(WHAT TO WORK ON)
Could you please write out each line of the records exactly, minus the pictures?

── DATASET EXTRACT

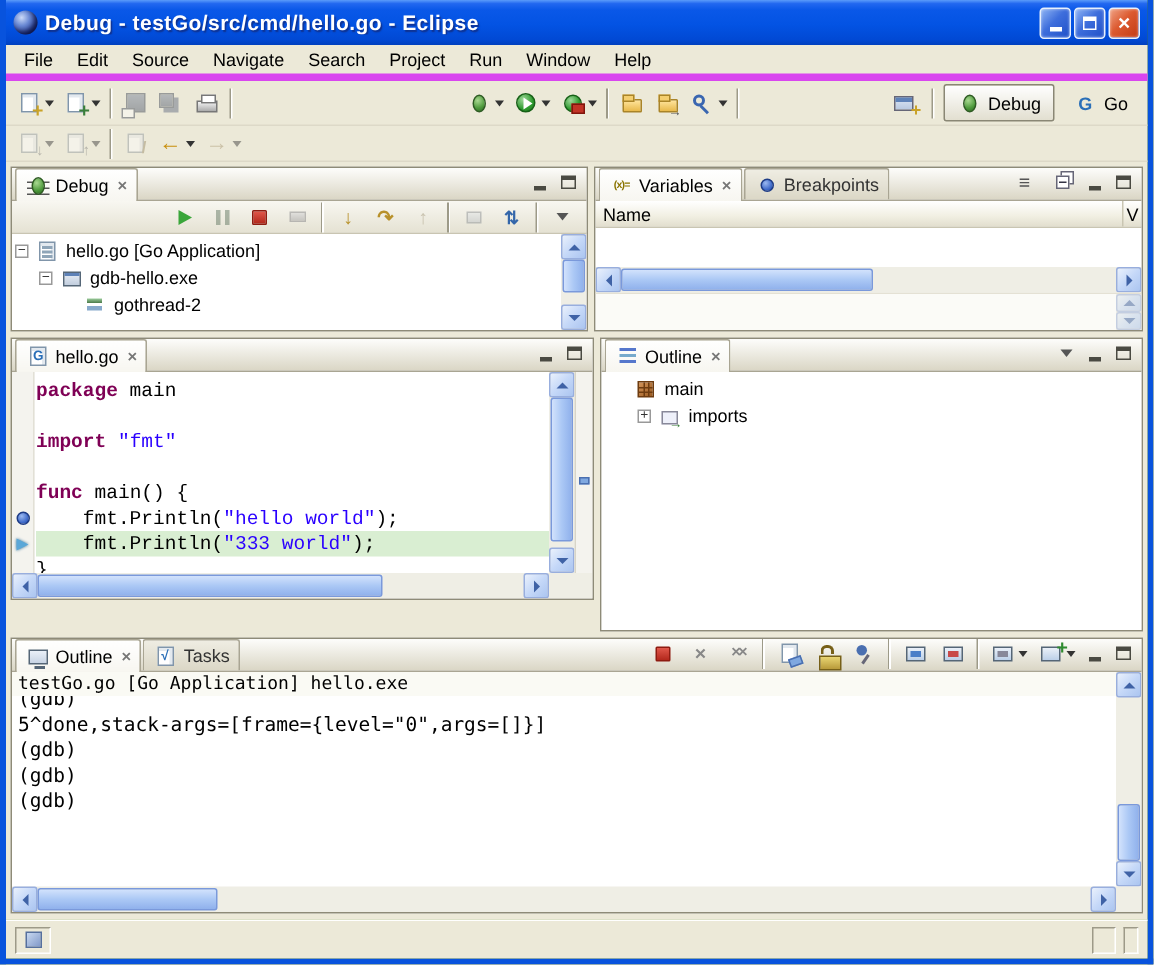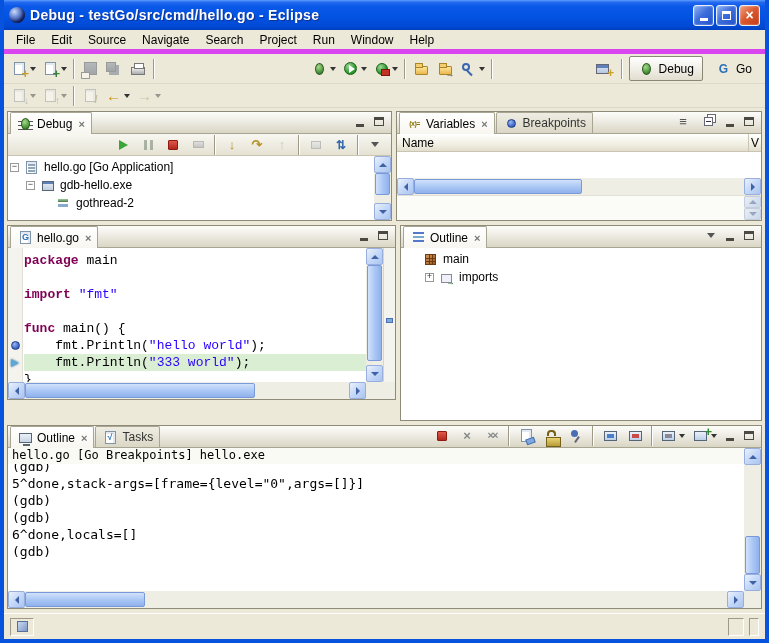"hello.go [Go Breakpoints] hello.exe" div.chead { text: hello.go [Go Breakpoints -> testGo.go [Go Application }
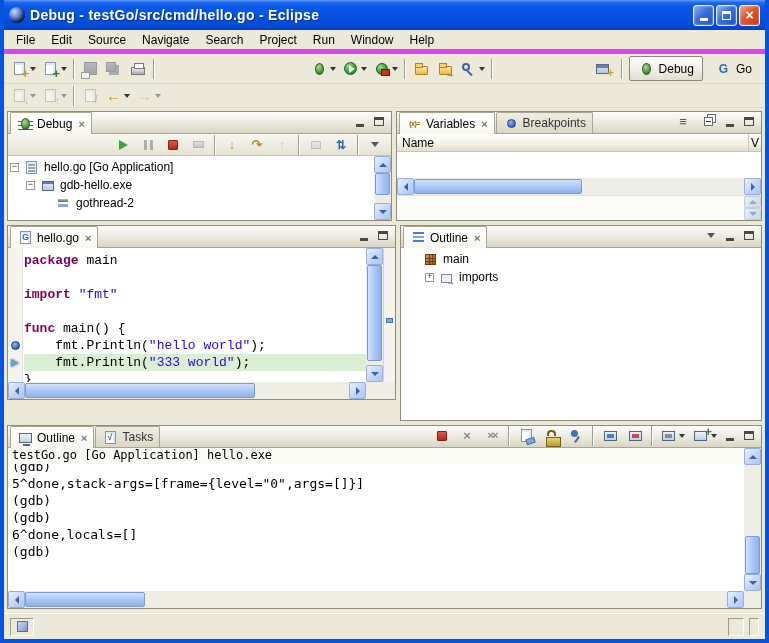"6^done,locals=[]" div.cline { html: <div>6^done,locals=[]</div> -> none }
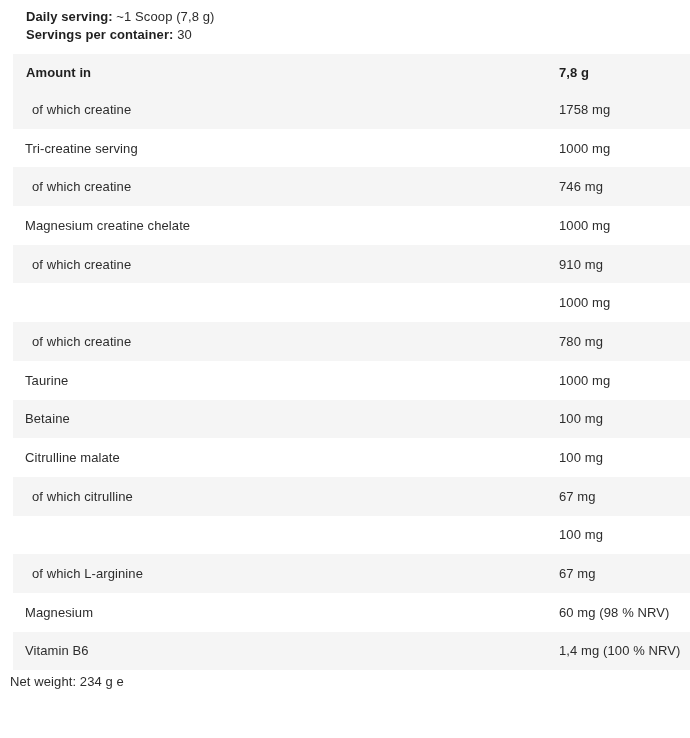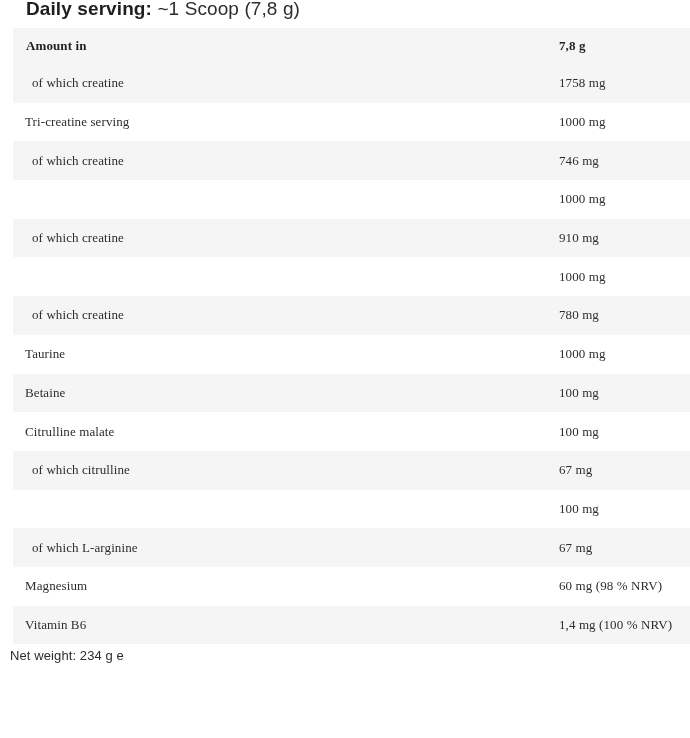"Daily serving: ~1 Scoop (7,8" .top-info { font-size: 19px -> 13px; margin-top: none -> 8px }
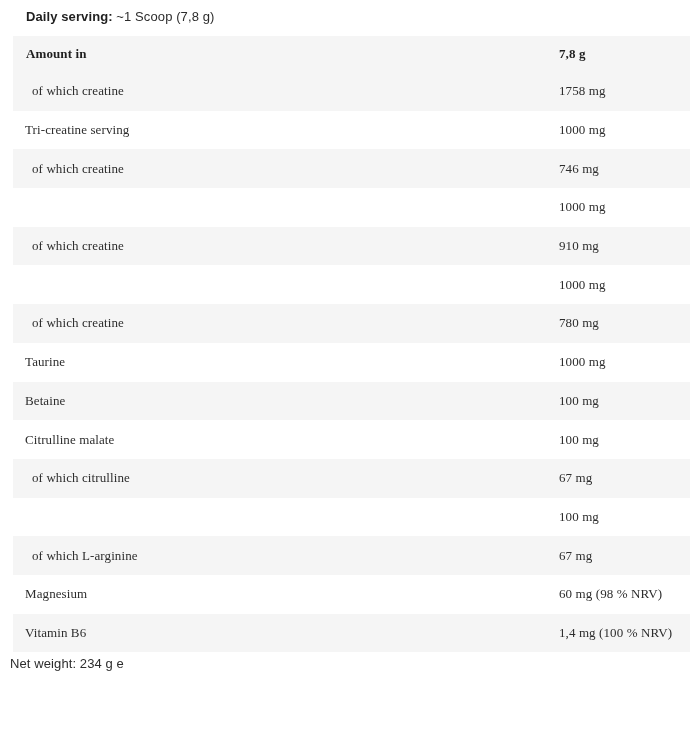"Servings per container: 30" div { html: none -> <div><b>Servings per container:</b><span> 30</span></div> }
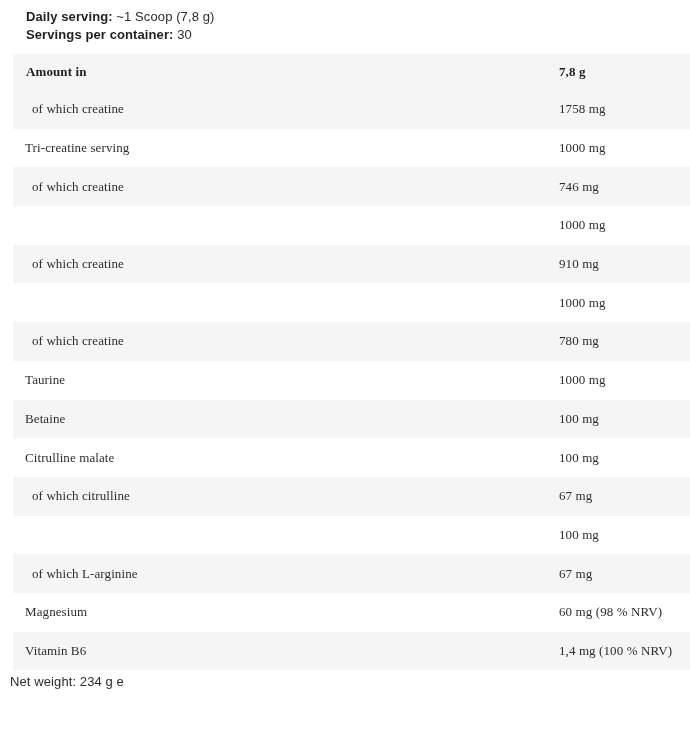"Amount in" .facts-table { font-family: Liberation Serif, serif -> none }
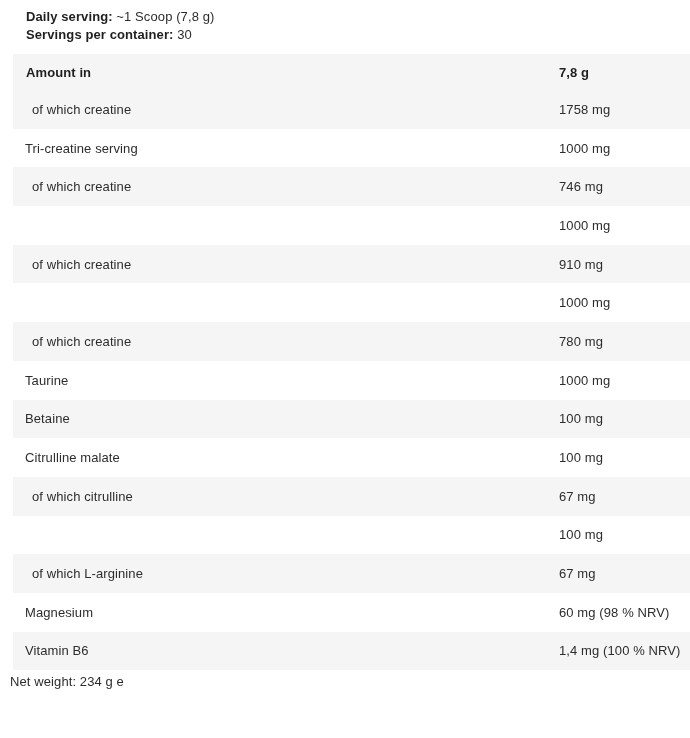"Magnesium creatine chelate" span.name { html: none -> <span>Magnesium creatine chelate</span> }
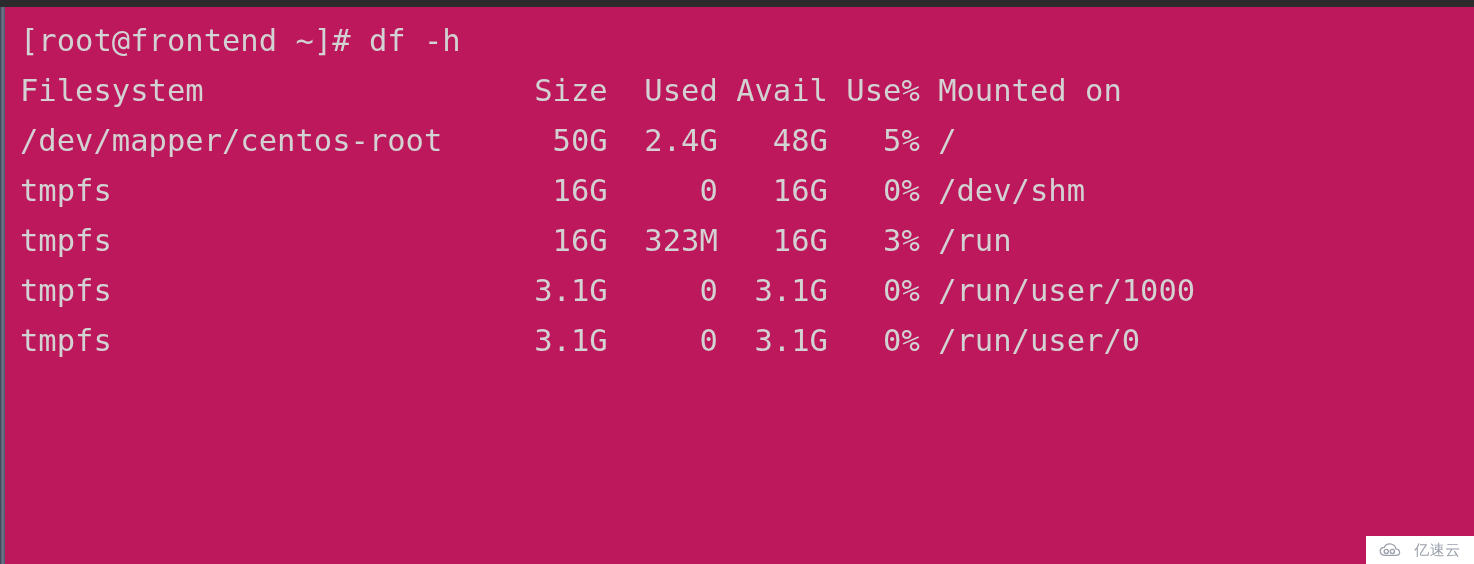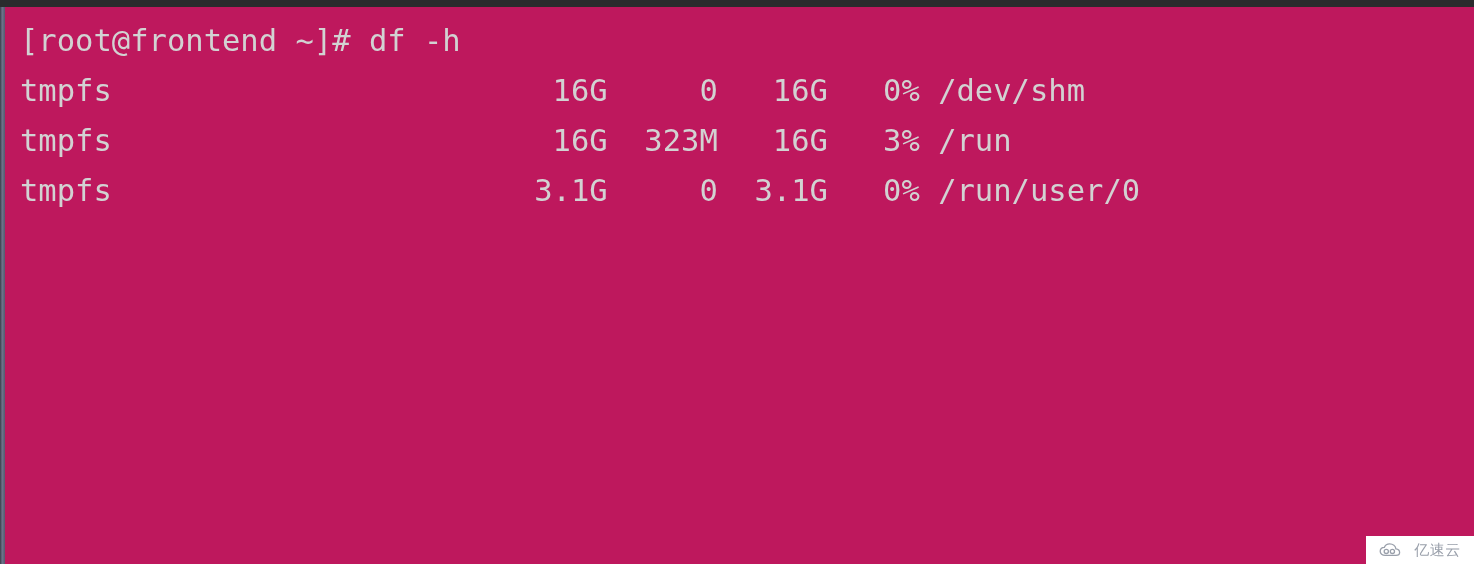"Filesystem Size Used Avail Use%" div.term-line { html: none -> <div>Filesystem Size Used Avail Use% Mounted on</div> }
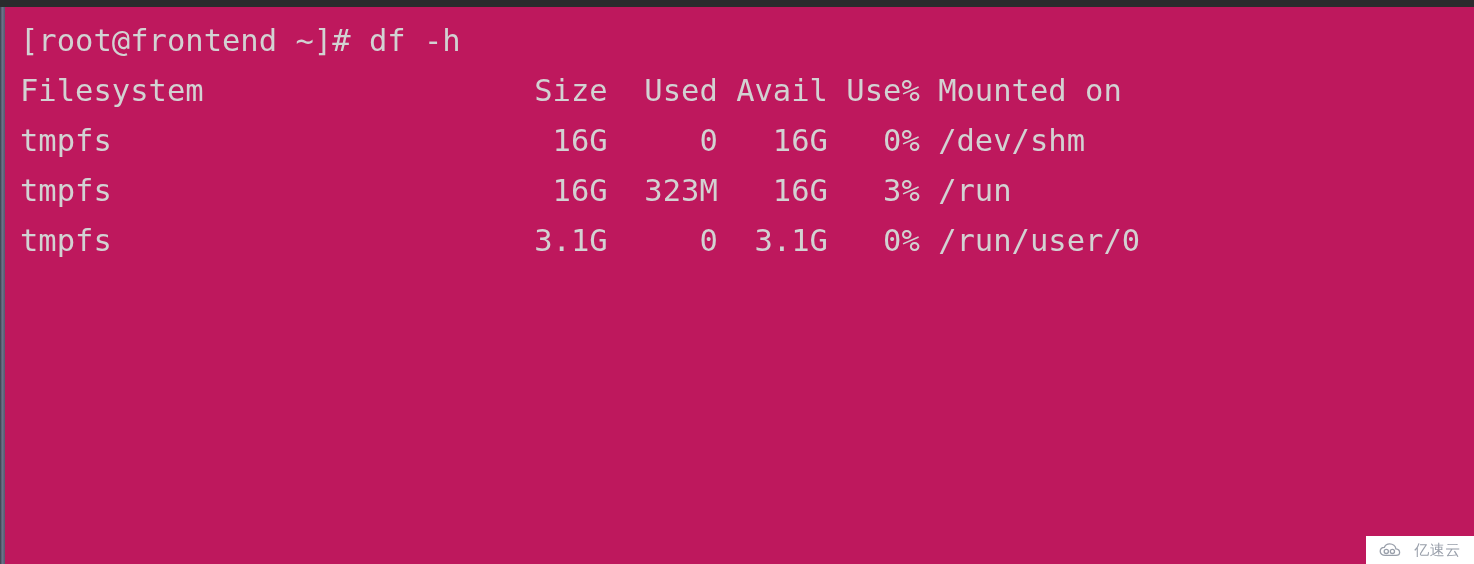"/dev/mapper/centos-root 50G 2.4G 48G 5%" div.term-line { html: none -> <div>/dev/mapper/centos-root 50G 2.4G 48G 5% /</div> }
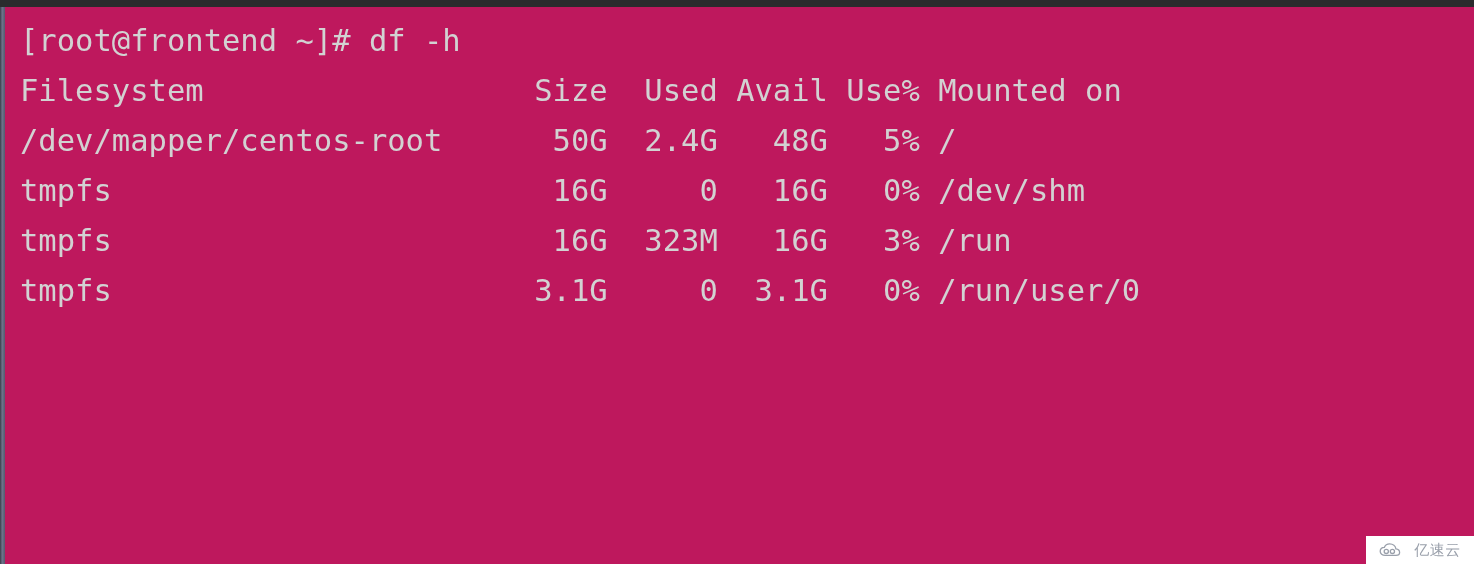"tmpfs 3.1G 0 3.1G 0% /run/user/1000" div.term-line { html: none -> <div>tmpfs 3.1G 0 3.1G 0% /run/user/1000</div> }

────

(TASK ANSWER)
"hello.go [Go Breakpoints] hello.exe" div.chead { text: hello.go [Go Breakpoints -> testGo.go [Go Application }
"6^done,locals=[]" div.cline { html: <div>6^done,locals=[]</div> -> none }
"Daily serving: ~1 Scoop (7,8" .top-info { font-size: 19px -> 13px; margin-top: none -> 8px }
"Servings per container: 30" div { html: none -> <div><b>Servings per container:</b><span> 30</span></div> }
"Amount in" .facts-table { font-family: Liberation Serif, serif -> none }
"Magnesium creatine chelate" span.name { html: none -> <span>Magnesium creatine chelate</span> }
"Filesystem Size Used Avail Use%" div.term-line { html: none -> <div>Filesystem Size Used Avail Use% Mounted on</div> }
"/dev/mapper/centos-root 50G 2.4G 48G 5%" div.term-line { html: none -> <div>/dev/mapper/centos-root 50G 2.4G 48G 5% /</div> }
"tmpfs 3.1G 0 3.1G 0% /run/user/1000" div.term-line { html: none -> <div>tmpfs 3.1G 0 3.1G 0% /run/user/1000</div> }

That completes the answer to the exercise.